Segundo ele, a folha de pagamento não foi paga e a dívida com a companhia de energia elétrica chega aos R$ 90 mil. “Estamos correndo o risco de ter a luz cortada.” O prefeito pede paciência à população. “Teremos uma grande missão pela frente. Nestes primeiros seis meses, a Prefeitura irá trabalhar de uma forma mais lenta, porém, ordenada e com os pés no chão, fazendo um plano para a recuperação da saúde financeira do município.”

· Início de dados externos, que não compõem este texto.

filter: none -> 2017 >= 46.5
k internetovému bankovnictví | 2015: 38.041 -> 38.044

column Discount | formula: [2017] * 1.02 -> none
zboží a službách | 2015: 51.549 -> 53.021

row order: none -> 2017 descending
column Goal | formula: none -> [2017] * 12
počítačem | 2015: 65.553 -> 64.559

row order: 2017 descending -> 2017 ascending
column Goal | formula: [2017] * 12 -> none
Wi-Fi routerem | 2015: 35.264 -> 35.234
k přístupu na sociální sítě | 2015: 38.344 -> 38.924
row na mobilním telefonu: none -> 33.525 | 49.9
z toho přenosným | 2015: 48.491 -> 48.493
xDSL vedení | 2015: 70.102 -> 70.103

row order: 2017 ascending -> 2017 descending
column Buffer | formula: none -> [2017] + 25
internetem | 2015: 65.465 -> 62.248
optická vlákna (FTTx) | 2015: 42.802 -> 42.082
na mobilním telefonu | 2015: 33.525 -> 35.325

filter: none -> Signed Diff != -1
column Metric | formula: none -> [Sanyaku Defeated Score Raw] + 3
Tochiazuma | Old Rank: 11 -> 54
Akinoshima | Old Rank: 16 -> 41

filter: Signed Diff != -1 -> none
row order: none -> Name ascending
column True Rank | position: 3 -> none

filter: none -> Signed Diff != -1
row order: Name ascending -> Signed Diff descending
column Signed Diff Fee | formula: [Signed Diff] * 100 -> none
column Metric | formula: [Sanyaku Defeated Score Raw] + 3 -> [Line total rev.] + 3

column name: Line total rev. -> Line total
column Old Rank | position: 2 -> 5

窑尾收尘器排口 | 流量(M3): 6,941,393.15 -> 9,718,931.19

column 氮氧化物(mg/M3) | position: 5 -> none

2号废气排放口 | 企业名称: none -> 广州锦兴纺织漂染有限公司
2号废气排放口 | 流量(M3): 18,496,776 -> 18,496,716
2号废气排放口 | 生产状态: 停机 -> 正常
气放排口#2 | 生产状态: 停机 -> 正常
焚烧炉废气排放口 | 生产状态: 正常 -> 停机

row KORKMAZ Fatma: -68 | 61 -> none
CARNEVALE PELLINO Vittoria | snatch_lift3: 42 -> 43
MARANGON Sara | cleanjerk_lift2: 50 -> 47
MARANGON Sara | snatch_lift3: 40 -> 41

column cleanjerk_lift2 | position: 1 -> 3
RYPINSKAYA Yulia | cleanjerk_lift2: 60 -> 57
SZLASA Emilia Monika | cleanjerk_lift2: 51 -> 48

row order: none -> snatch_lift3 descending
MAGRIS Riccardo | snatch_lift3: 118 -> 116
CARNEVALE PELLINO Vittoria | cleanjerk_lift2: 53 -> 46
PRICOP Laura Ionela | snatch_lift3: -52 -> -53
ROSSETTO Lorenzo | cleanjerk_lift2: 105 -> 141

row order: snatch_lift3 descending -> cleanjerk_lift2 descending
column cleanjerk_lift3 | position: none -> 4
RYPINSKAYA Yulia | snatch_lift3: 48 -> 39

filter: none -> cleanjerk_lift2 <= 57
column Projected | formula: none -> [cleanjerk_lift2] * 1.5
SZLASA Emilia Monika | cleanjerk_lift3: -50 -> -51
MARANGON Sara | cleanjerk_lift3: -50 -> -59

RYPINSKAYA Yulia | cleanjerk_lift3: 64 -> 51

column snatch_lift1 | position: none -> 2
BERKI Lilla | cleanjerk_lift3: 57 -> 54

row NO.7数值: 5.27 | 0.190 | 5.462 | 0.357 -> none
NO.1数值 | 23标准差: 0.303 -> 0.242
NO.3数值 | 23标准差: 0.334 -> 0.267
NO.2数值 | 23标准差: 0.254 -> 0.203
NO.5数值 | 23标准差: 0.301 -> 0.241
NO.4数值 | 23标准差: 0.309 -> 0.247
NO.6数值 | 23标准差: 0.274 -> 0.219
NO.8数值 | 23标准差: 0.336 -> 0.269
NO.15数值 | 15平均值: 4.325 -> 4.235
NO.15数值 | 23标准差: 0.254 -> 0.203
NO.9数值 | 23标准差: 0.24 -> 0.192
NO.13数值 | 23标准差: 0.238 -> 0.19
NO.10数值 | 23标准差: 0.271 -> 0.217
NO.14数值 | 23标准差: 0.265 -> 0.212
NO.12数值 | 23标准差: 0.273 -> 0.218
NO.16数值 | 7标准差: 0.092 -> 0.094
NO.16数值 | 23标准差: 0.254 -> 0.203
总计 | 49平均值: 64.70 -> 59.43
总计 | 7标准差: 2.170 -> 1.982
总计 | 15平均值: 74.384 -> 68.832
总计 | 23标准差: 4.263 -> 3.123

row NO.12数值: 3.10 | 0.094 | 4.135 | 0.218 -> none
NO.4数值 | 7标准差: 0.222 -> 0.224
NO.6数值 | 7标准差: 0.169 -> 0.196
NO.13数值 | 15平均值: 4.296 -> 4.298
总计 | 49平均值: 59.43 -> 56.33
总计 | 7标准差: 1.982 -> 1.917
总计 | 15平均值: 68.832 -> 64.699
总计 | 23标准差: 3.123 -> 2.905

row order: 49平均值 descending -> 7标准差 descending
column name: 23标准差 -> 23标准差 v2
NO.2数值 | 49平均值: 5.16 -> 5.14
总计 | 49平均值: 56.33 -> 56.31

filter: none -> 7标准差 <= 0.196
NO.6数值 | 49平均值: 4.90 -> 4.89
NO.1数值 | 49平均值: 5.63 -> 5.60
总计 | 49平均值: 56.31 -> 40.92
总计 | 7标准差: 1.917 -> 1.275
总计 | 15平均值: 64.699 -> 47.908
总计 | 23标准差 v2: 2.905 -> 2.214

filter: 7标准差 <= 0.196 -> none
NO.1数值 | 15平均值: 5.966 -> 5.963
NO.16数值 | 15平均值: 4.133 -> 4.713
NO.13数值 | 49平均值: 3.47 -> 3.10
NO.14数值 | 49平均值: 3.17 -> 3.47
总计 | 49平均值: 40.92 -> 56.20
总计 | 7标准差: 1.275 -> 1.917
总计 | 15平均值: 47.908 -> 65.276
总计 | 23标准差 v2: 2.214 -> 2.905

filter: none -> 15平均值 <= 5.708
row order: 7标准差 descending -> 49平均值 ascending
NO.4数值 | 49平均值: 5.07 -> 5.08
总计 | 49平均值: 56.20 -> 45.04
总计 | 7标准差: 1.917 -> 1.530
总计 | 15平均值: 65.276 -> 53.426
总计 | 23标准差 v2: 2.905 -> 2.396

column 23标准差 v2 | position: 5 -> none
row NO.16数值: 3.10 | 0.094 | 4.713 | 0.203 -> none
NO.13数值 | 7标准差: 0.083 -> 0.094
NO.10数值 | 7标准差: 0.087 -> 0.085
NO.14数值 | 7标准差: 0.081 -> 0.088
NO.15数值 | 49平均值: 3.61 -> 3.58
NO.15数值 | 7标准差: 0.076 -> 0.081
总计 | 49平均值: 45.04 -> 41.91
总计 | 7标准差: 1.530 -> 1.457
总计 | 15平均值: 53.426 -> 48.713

Em Delfinópolis (MG), a crise financeira é tamanha que o prefeito Pedro Paulo Pinto (PMDB) decidiu decretar estado de emergência financeira no último dia 7. A dívida acumulada, segundo ele, estaria na casa de R$ 1,8 milhão. A cidade já estaria enfrentando dificuldades principalmente na área da saúde. “O hospital municipal não tem oxigênio porque o pagamento do fornecedor está atrasado. A Santa Casa de Passos também não aceita mais nossos pacientes por causa de uma dívida de R$ 73 mil que não temos como pagar. A situação é caótica”, disse ele em entrevista ao Comércio da Franca no início desta semana.

Com o estado de emergência, a Prefeitura ganhará um prazo para renegociar as dívidas em atraso e poderá fazer compras e contratações de emergência sem licitação.